Abstract 735P
Background
Cancer registry provides essential information to support precision medicine clinical practice and research. Traditionally, it requires cancer registrars’ manual abstraction from unstructured EHRs. The aim of this study is to demonstrate the performance of a hospital-based AI system in supporting cancer registry data element abstraction.
Methods
A natural language processing system was designed with ensemble voting from 3 sub-systems (Hybrid Neural Symbolic System, Hierarchical Attention Network, and Statistical Principle-Based Approach) to incorporate different abstraction rules in cancer diagnosis, staging and treatment data elements. Patient reports were annotated with cancer registry concepts to facilitate the manual coding process. The recommended coding of 40 data elements is provided to cancer registrars for 16 major cancers (oral, salivary gland, nasopharyngeal, esophageal, stomach, colorectal, liver, laryngeal, lung, breast, cervical, uterus, ovarian, prostate, bladder, blood) through a visualization platform.
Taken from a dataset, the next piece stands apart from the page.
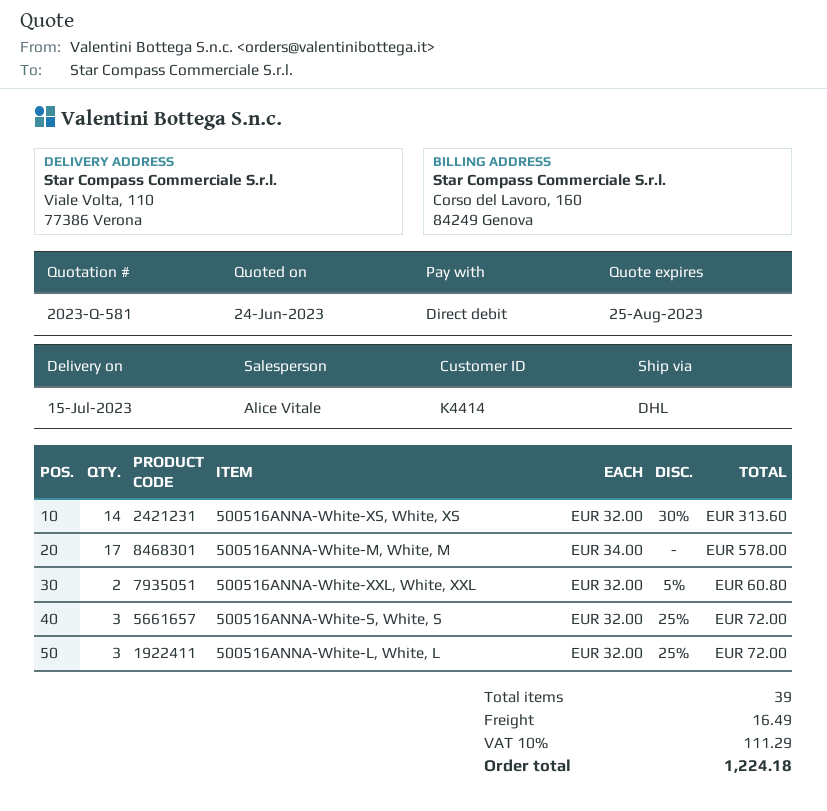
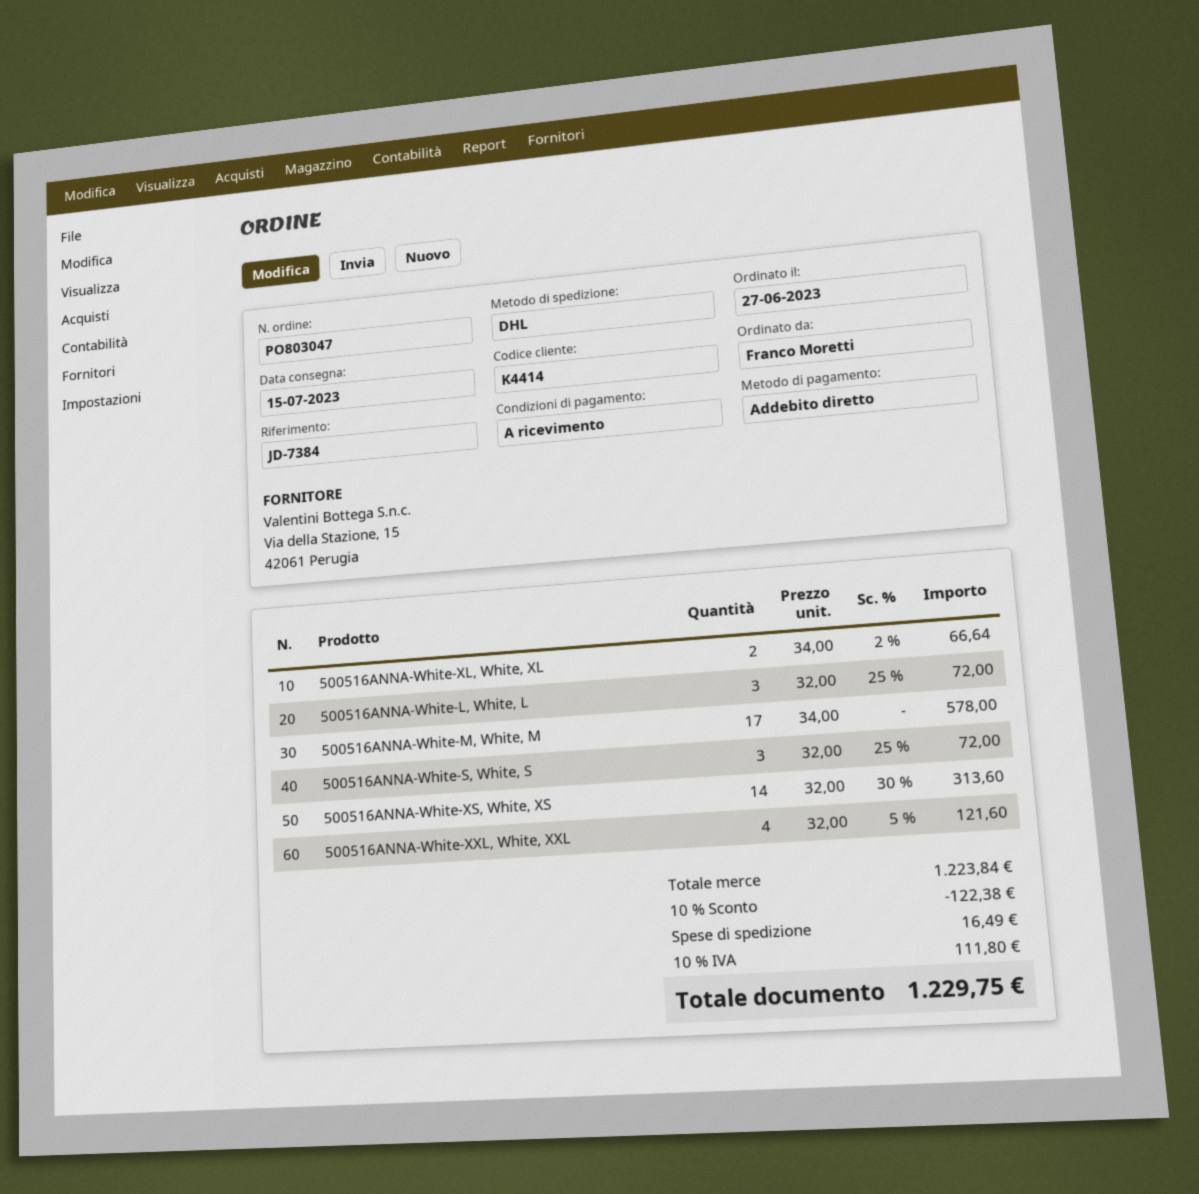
500516ANNA-White-XXL, White, XXL: 2 x 32.00 - 5% = 60.80 -> 4 x 32.00 - 5% = 121.60
500516ANNA-White-XL, White, XL: none -> 2 x 34.00 - 2% = 66.64
discount: none -> 10% = 122.38
tax: 10% = 111.29 -> 10% = 111.80
total: 1224.18 -> 1229.75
The performance was evaluated using precision, recall, and Fβ-measure (Fβ).
Results
There is total 229,375 reports (pathological, image and surgical notes) from 5451 patients. The average number of reports per person/cancer is 27.5 to 61.5 among different cancers. To emphasize the importance of precision, we use F(0.5)>0.85 as a performance target. There are 4 cancers (bladder, stomach, lung and prostate) with all 40 data elements reaching the target, 9 cancers with 30 to 39 elements, and 3 cancers (oral, salivary gland and breast) with less than 30 data elements. The developed AI system has been incorporated in eight hospitals for further prospective validations.
Conclusions
An ensemble voting system from 3 incorporated sub-systems provides a resolution to the complexity from cancer registry abstraction rules. Our system develops coding recommendations for cancer registrars with feasible performance, and consequently, may improve the quality of coding practices and reduce the labor and time resources for data abstraction.
Clinical trial identification
Editorial acknowledgement
Legal entity responsible for the study
Y-H. Yang.
Funding
Health Promotion Administration, Ministry of Health and Welfare, Taiwan.
Disclosure
All authors have declared no conflicts of interest.